A short trailer for the film appears below:



I had the pleasure of serving on the design jury for the competition, which I still think back to fondly, as it was a brilliant premise for an architectural competition.

The sukkah itself is, in the words of competition organizer Joshua Foer, "an ephemeral, elemental shelter, erected for one week each fall, in which it is customary to share meals, entertain, sleep, and rejoice. Ostensibly the sukkah's religious function is to commemorate the temporary structures that the Israelites dwelled in during their exodus from Egypt, but it is also about universal ideas of transience and permanence as expressed in architecture."

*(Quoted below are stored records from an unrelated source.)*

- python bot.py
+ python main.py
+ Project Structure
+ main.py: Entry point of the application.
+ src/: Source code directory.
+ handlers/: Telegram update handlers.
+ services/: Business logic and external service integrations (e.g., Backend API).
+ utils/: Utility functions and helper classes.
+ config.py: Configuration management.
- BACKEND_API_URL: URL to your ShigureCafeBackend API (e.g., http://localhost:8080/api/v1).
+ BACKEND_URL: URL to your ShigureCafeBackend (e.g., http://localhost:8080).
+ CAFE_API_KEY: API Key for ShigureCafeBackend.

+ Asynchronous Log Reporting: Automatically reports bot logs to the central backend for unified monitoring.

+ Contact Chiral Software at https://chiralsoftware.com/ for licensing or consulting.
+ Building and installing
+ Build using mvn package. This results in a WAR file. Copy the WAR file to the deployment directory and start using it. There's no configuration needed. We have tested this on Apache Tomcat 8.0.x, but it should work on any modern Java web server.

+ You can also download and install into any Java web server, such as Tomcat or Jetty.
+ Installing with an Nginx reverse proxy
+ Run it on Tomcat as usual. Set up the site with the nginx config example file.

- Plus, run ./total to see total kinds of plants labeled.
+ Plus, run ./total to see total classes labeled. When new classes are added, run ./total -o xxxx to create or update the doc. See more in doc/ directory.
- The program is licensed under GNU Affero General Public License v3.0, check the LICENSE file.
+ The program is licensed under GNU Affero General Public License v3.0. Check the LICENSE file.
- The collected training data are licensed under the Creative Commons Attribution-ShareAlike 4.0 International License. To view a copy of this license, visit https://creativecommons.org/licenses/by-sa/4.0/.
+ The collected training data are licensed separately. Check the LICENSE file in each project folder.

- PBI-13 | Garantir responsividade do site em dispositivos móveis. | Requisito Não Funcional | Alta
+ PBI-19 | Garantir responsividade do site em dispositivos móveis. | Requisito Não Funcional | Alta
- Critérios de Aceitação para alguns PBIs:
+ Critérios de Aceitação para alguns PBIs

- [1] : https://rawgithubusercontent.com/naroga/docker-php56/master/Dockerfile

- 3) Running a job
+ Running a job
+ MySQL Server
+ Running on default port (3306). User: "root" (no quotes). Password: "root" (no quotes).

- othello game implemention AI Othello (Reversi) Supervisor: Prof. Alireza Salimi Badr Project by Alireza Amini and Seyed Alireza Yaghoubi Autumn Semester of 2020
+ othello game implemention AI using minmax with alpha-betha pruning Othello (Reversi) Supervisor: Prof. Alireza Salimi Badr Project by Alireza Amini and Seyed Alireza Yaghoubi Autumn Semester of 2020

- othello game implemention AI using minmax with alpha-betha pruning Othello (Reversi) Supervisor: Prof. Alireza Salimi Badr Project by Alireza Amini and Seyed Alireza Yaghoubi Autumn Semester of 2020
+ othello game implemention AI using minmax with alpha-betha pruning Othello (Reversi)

For an architect, the constraints are both inspiring and extraordinary:
the structure must be temporary, have at least two and a half walls, be big enough to contain a table, and have a roof made of shade-providing organic materials through which one can see the stars. Yet a deep dialogue of historical texts intricately refines and interprets these constraints—arguing, for example, for a 27 x 27 x 38-inch minimum volume; for a maximum height of 30 feet; for walls that cannot sway more than one handbreadth; for a mineral and botanical menagerie of construction materials; and even, in one famous instance, whether it is kosher to adaptively reuse a recently deceased elephant as a wall. (It is.) The paradoxical effect of these constraints is to produce a building that is at once new and old, timely and timeless, mobile and stable, open and enclosed, homey and uncanny, comfortable and critical.
You can see the final, realized constructions in Union Square here:



The free screening is at 7pm on Sunday, September 22, on the north end of Union Square. Hope to see some of you there.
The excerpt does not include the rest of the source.